Problem requirements | Your answer should give again, exactly, the lines from the beginning of the entries below through the line containing "[30,888,46,902] 3. -> [68,1150,87,1164] 5.". It must contain no pictures.

Detected change data |
---+---

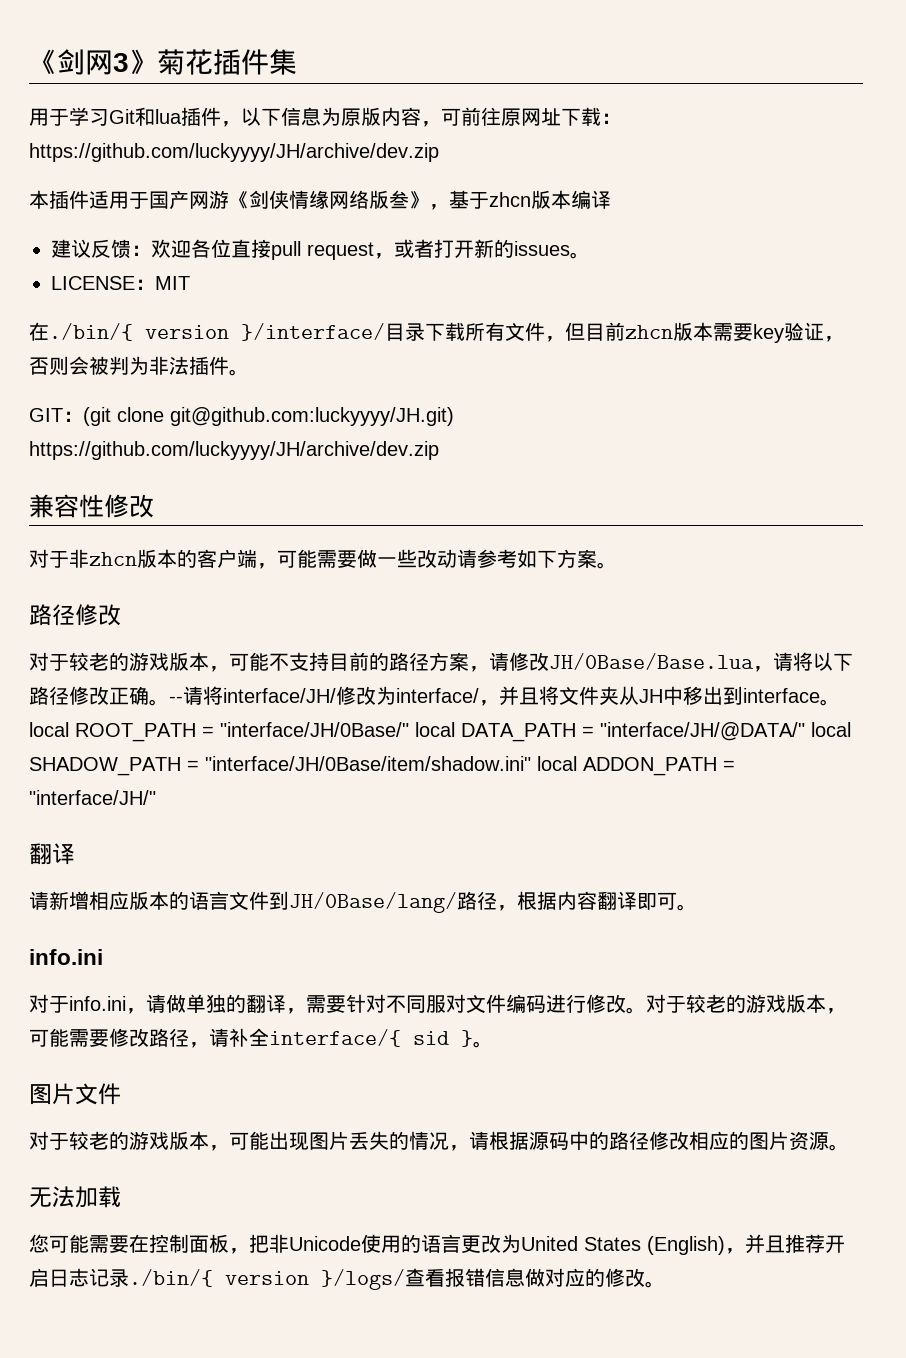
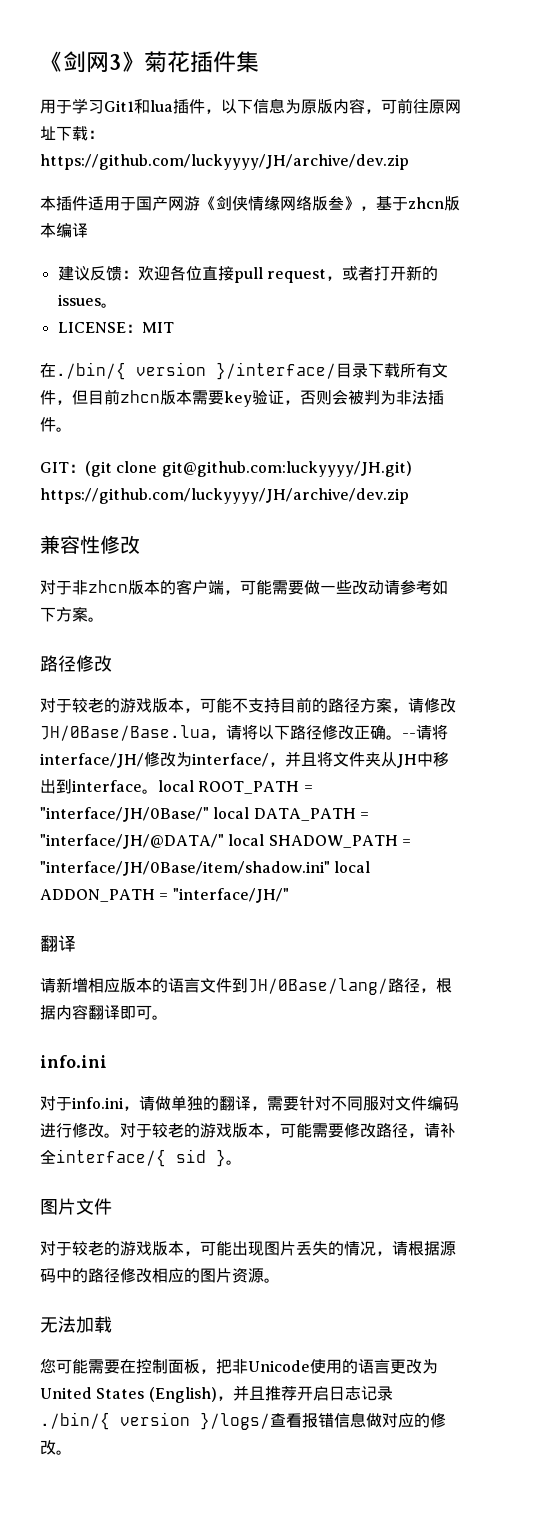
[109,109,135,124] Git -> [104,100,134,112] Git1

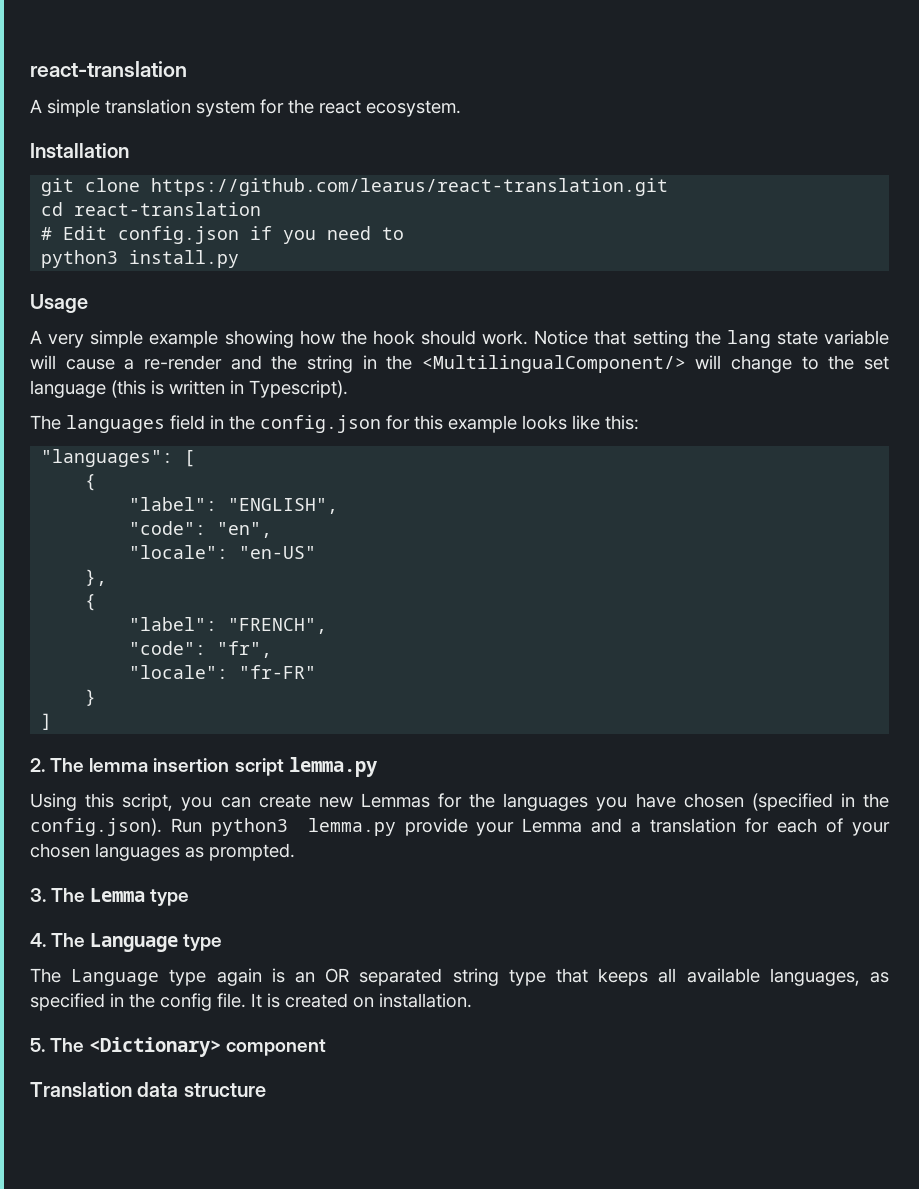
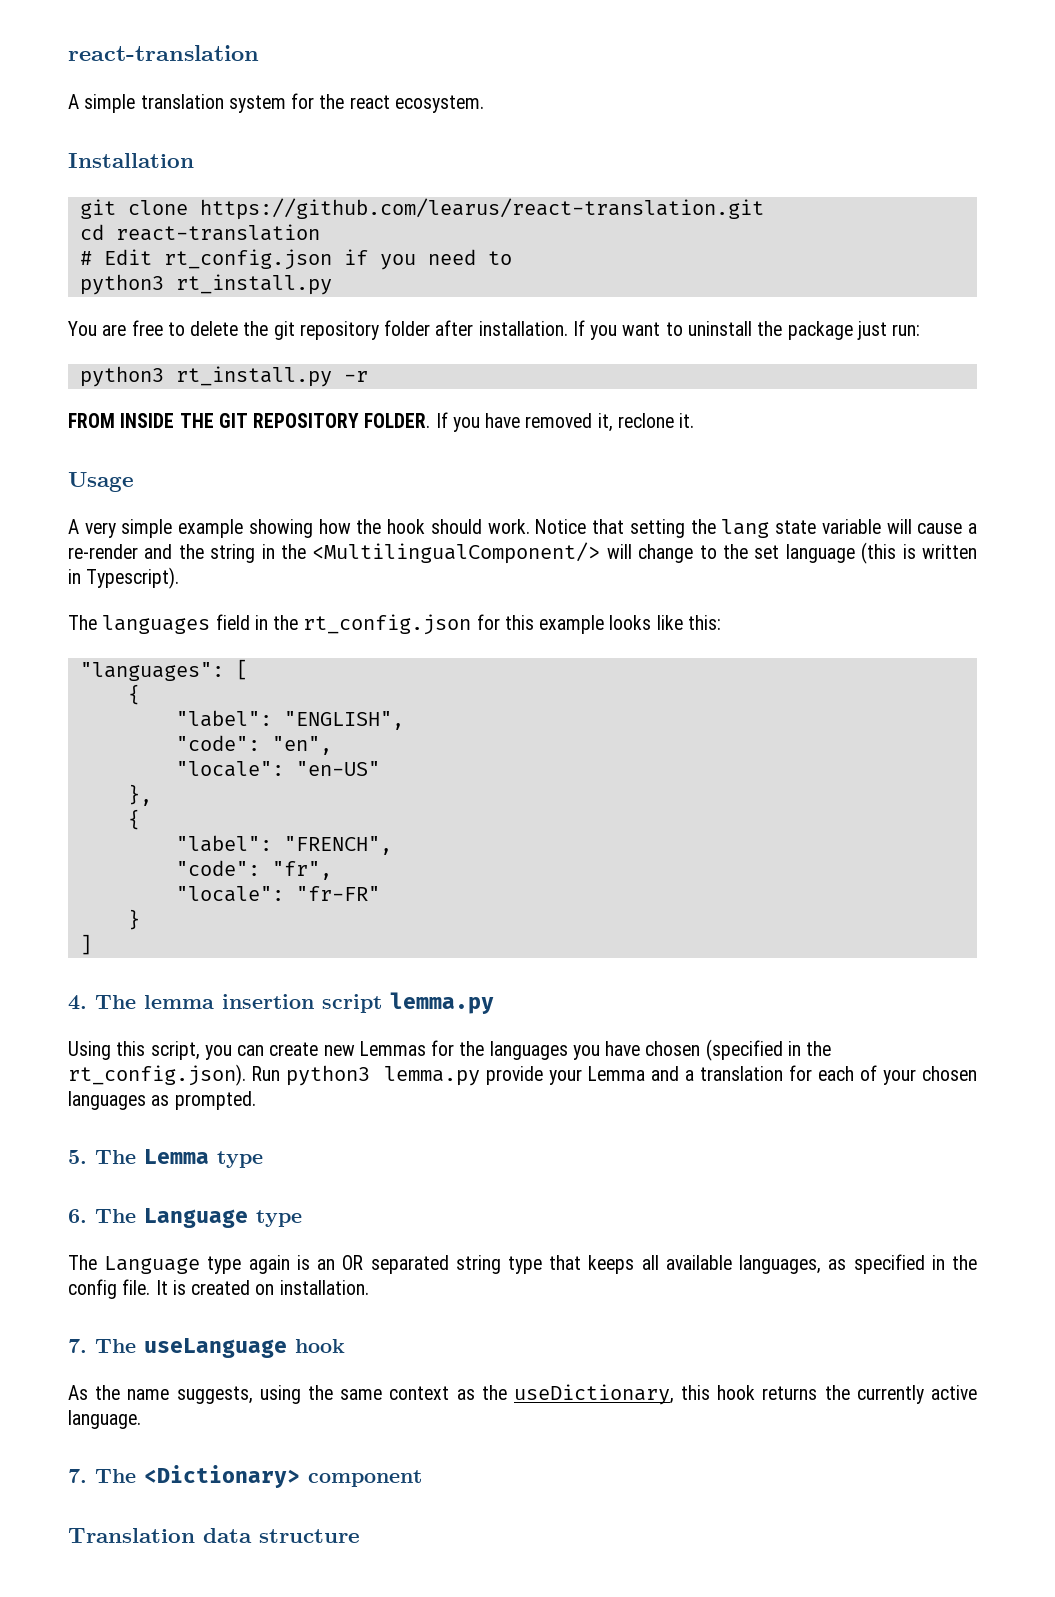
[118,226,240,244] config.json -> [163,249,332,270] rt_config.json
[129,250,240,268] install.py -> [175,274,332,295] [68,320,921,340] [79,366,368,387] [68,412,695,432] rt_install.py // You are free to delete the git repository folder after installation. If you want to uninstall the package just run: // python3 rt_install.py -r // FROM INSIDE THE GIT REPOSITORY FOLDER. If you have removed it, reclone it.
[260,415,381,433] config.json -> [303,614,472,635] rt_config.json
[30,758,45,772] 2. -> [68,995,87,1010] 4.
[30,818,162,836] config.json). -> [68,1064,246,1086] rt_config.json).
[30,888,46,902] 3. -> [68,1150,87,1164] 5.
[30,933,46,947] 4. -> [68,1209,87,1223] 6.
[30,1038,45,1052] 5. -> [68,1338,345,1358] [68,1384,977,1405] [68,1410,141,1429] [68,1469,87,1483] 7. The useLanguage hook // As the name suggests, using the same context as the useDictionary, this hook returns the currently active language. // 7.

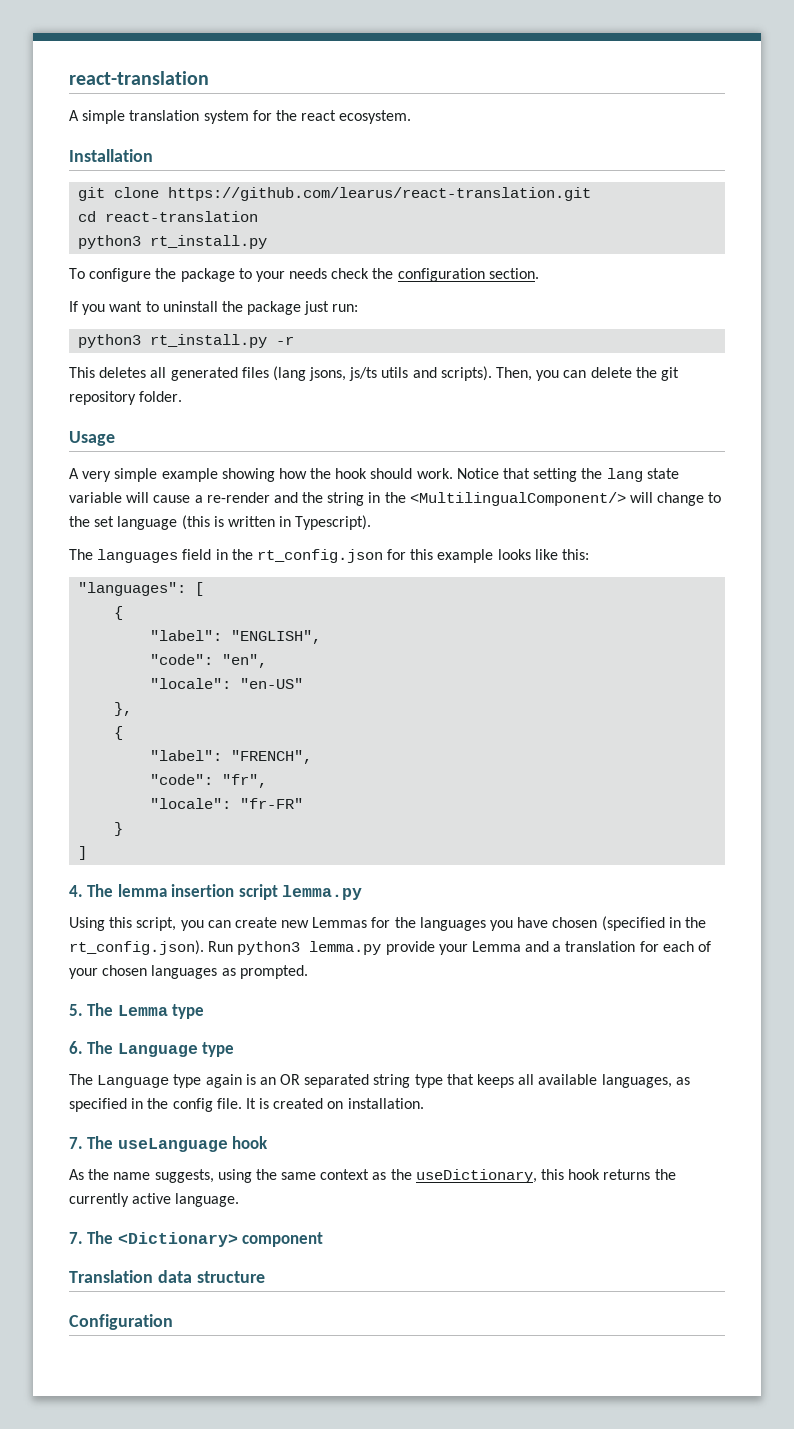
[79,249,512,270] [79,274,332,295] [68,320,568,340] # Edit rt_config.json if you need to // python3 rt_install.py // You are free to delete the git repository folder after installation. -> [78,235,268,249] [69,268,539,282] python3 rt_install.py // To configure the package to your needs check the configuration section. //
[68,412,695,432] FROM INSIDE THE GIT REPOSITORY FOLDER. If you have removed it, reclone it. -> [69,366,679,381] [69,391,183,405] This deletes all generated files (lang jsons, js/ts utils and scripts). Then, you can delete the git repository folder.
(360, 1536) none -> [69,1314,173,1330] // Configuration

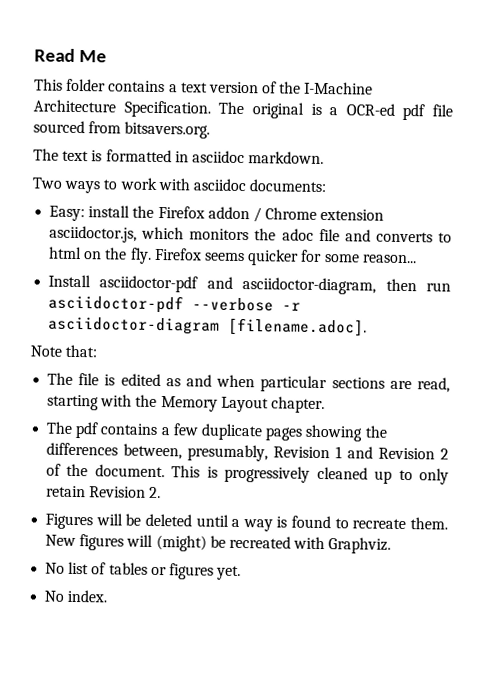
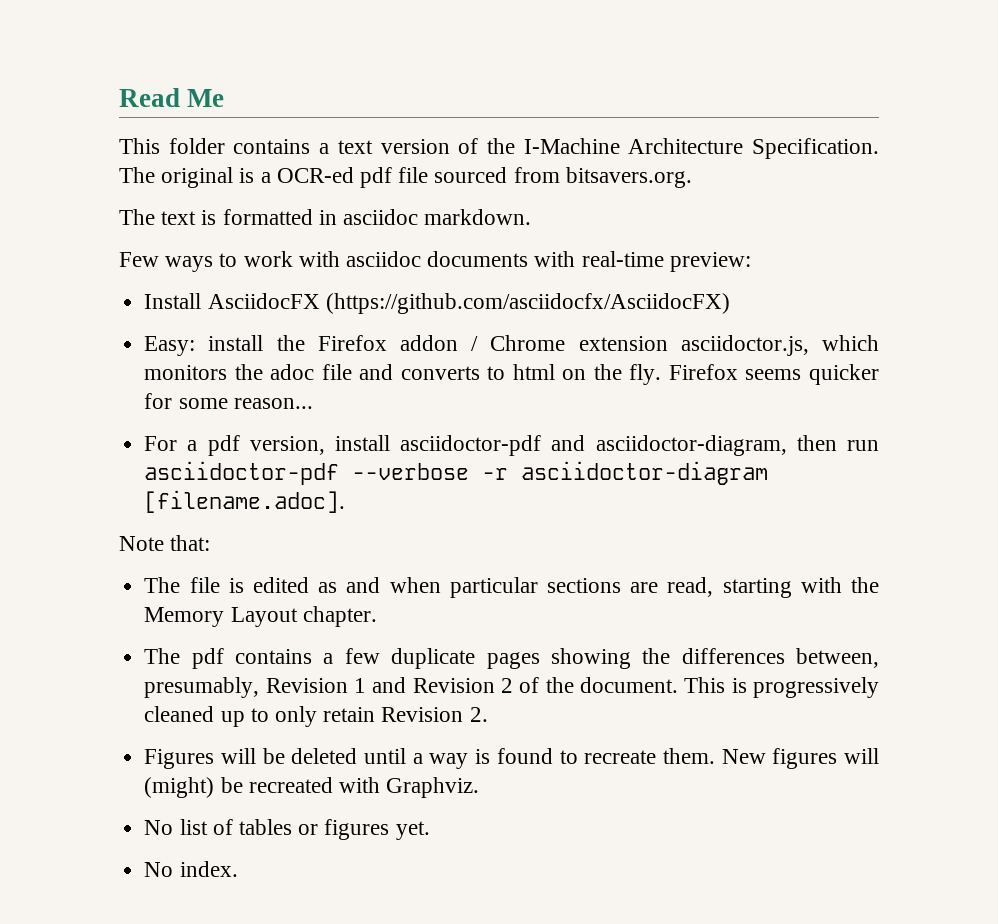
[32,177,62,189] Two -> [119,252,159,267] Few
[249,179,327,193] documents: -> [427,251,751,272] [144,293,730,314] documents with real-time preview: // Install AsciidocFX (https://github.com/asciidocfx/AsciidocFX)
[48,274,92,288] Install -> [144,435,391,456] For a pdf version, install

---+---

Exercise answer |
[109,109,135,124] Git -> [104,100,134,112] Git1

[118,226,240,244] config.json -> [163,249,332,270] rt_config.json
[129,250,240,268] install.py -> [175,274,332,295] [68,320,921,340] [79,366,368,387] [68,412,695,432] rt_install.py // You are free to delete the git repository folder after installation. If you want to uninstall the package just run: // python3 rt_install.py -r // FROM INSIDE THE GIT REPOSITORY FOLDER. If you have removed it, reclone it.
[260,415,381,433] config.json -> [303,614,472,635] rt_config.json
[30,758,45,772] 2. -> [68,995,87,1010] 4.
[30,818,162,836] config.json). -> [68,1064,246,1086] rt_config.json).
[30,888,46,902] 3. -> [68,1150,87,1164] 5.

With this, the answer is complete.